Extracted data entries:
■ ■ ■

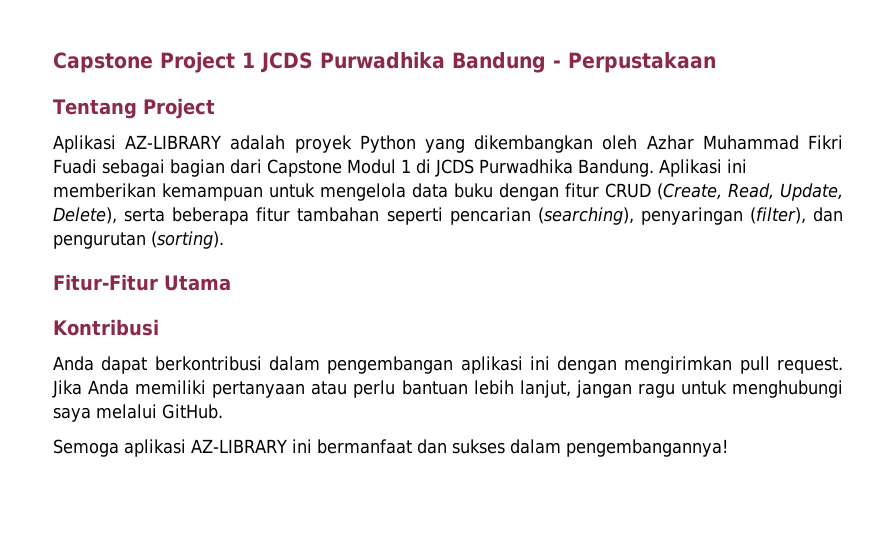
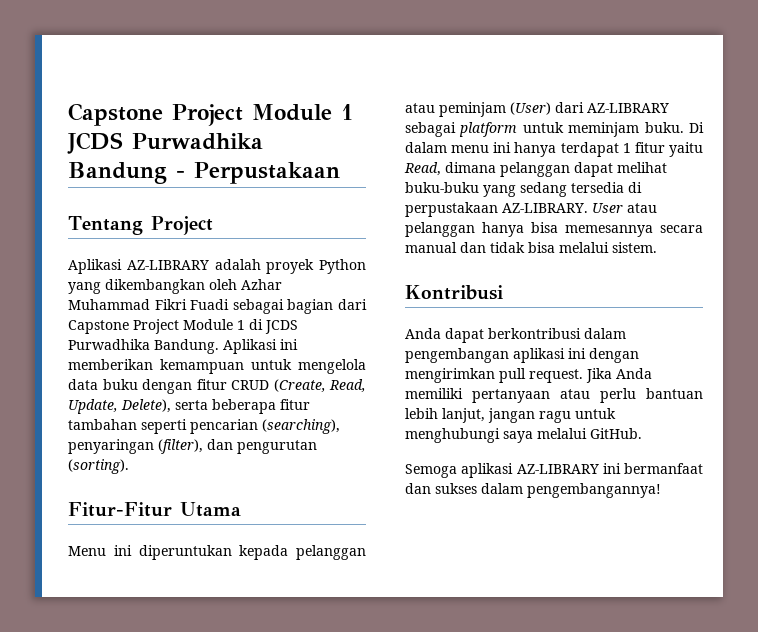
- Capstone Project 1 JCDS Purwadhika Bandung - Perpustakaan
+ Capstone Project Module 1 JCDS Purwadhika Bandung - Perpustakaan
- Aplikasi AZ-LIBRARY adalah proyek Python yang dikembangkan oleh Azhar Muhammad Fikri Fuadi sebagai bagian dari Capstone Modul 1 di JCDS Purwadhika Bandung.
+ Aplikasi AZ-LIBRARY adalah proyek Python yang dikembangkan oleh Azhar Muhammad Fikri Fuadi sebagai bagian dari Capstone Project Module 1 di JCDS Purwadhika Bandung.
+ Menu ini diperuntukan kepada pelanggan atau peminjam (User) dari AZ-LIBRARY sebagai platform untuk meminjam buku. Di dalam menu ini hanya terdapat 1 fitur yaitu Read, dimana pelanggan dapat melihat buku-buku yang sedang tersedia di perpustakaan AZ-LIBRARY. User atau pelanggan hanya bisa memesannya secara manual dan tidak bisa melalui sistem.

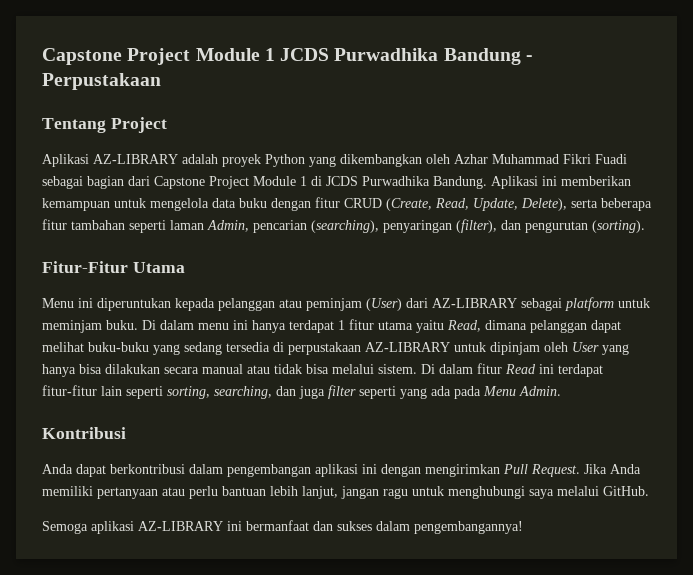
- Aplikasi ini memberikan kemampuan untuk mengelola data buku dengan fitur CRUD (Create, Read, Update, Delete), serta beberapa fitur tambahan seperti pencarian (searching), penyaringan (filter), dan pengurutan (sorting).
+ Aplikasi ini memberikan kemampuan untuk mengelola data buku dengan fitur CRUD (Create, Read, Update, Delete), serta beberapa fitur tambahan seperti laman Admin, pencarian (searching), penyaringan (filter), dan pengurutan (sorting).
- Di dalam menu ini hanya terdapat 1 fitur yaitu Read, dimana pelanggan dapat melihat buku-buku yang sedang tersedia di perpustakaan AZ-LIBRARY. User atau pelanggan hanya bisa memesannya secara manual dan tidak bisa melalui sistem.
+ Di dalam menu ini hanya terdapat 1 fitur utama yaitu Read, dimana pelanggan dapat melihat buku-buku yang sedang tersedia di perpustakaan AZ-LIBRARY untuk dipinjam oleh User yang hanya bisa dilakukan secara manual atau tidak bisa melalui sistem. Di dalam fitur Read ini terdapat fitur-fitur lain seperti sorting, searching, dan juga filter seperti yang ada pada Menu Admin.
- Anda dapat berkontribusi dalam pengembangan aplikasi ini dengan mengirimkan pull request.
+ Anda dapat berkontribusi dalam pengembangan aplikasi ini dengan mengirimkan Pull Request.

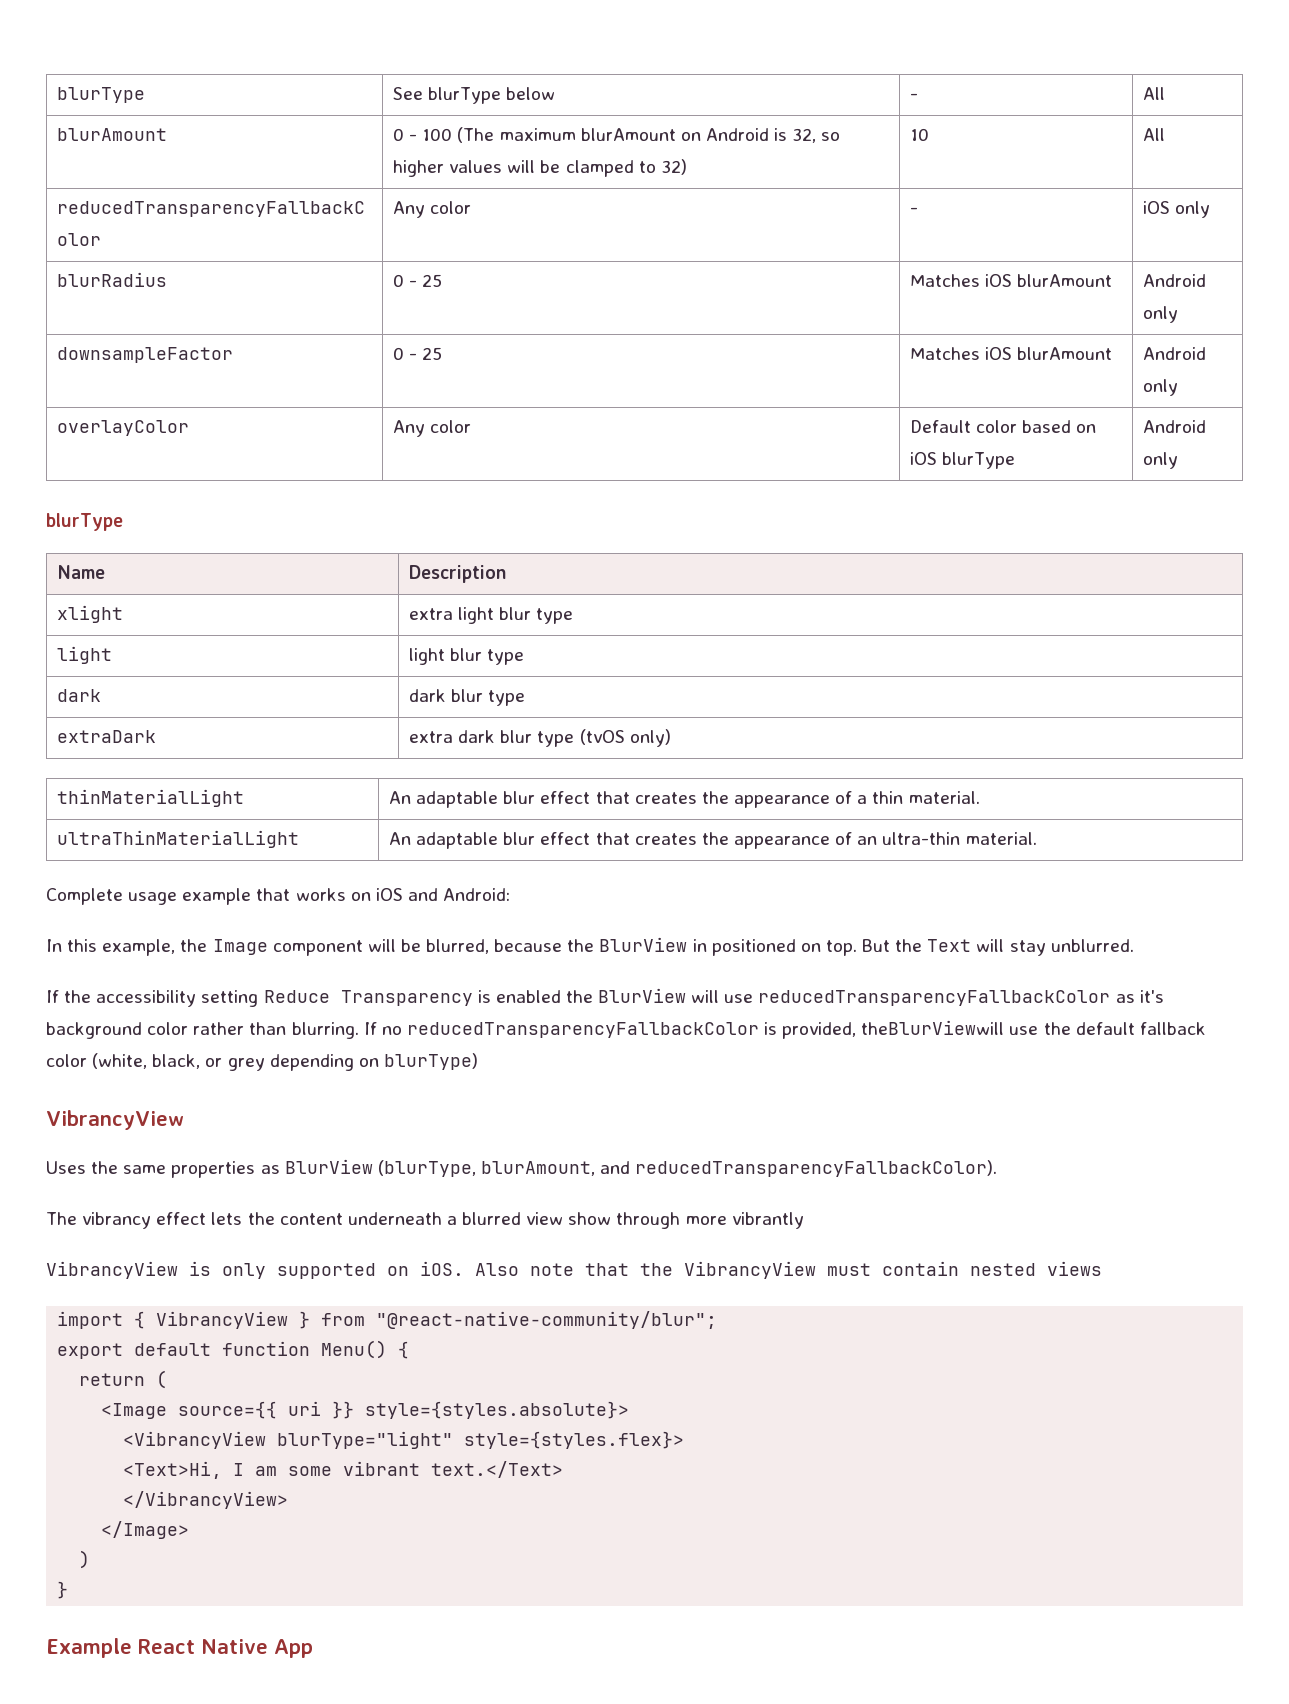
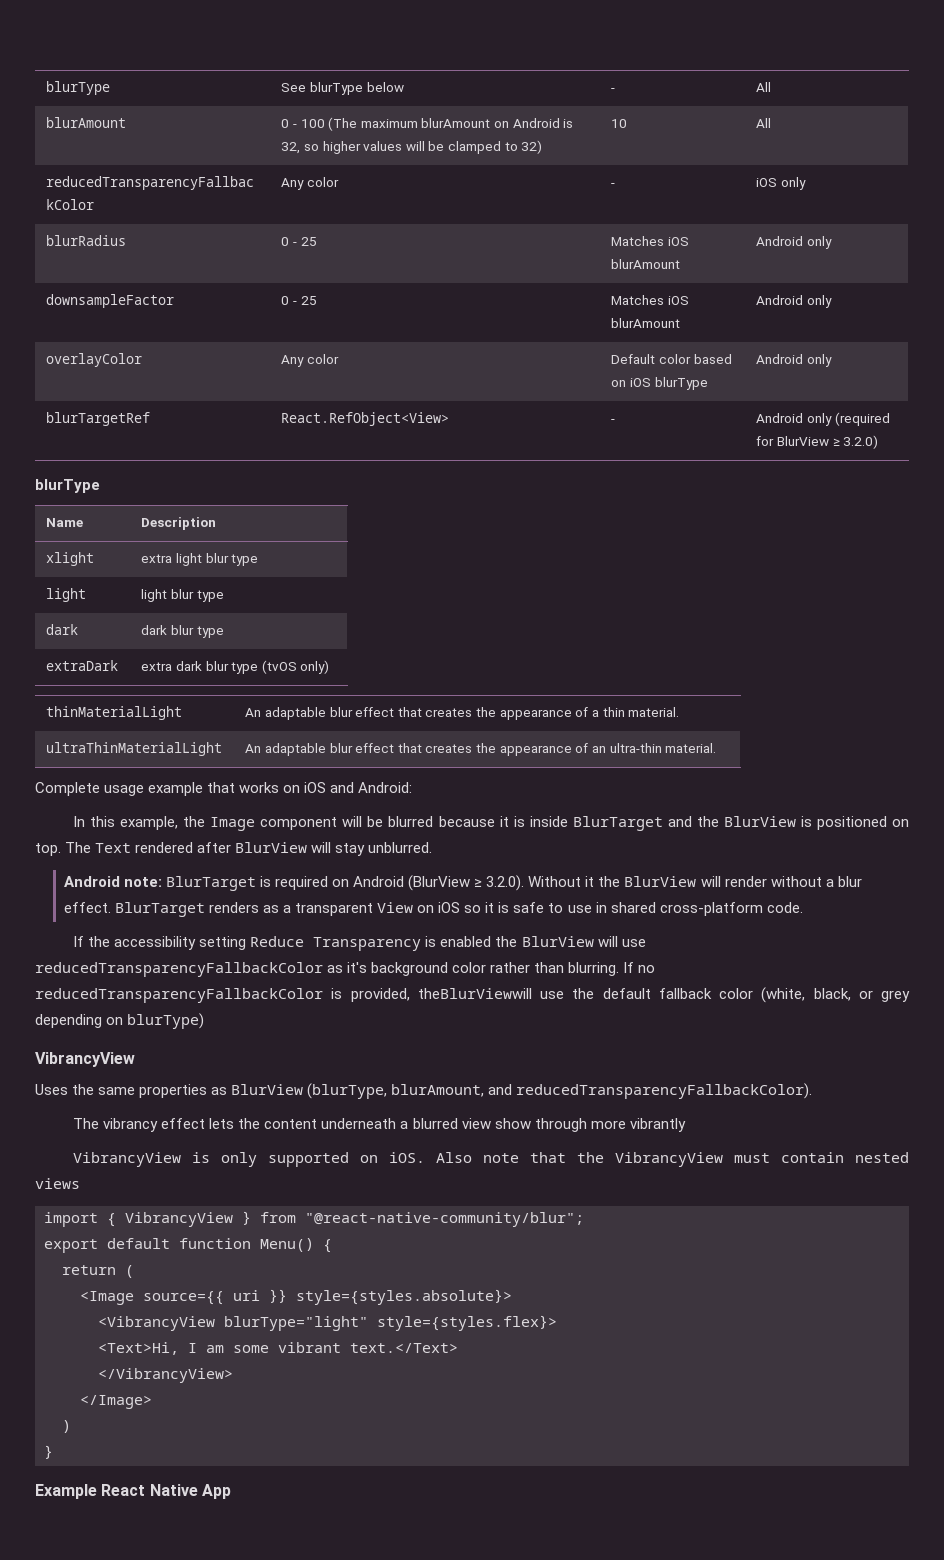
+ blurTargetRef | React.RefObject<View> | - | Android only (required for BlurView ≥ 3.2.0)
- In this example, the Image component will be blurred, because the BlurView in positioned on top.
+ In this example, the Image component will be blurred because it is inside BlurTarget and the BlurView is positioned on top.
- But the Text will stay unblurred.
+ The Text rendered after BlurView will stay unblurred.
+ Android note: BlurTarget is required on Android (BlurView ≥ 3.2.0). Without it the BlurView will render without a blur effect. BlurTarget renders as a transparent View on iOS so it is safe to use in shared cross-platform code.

■ ■ ■

> _The task_: Up to and including the line that contains "tambahan seperti laman", print the records above exactly from their first line, without any pictures.

> _Result of the task_:
- Capstone Project 1 JCDS Purwadhika Bandung - Perpustakaan
+ Capstone Project Module 1 JCDS Purwadhika Bandung - Perpustakaan
- Aplikasi AZ-LIBRARY adalah proyek Python yang dikembangkan oleh Azhar Muhammad Fikri Fuadi sebagai bagian dari Capstone Modul 1 di JCDS Purwadhika Bandung.
+ Aplikasi AZ-LIBRARY adalah proyek Python yang dikembangkan oleh Azhar Muhammad Fikri Fuadi sebagai bagian dari Capstone Project Module 1 di JCDS Purwadhika Bandung.
+ Menu ini diperuntukan kepada pelanggan atau peminjam (User) dari AZ-LIBRARY sebagai platform untuk meminjam buku. Di dalam menu ini hanya terdapat 1 fitur yaitu Read, dimana pelanggan dapat melihat buku-buku yang sedang tersedia di perpustakaan AZ-LIBRARY. User atau pelanggan hanya bisa memesannya secara manual dan tidak bisa melalui sistem.

- Aplikasi ini memberikan kemampuan untuk mengelola data buku dengan fitur CRUD (Create, Read, Update, Delete), serta beberapa fitur tambahan seperti pencarian (searching), penyaringan (filter), dan pengurutan (sorting).
+ Aplikasi ini memberikan kemampuan untuk mengelola data buku dengan fitur CRUD (Create, Read, Update, Delete), serta beberapa fitur tambahan seperti laman Admin, pencarian (searching), penyaringan (filter), dan pengurutan (sorting).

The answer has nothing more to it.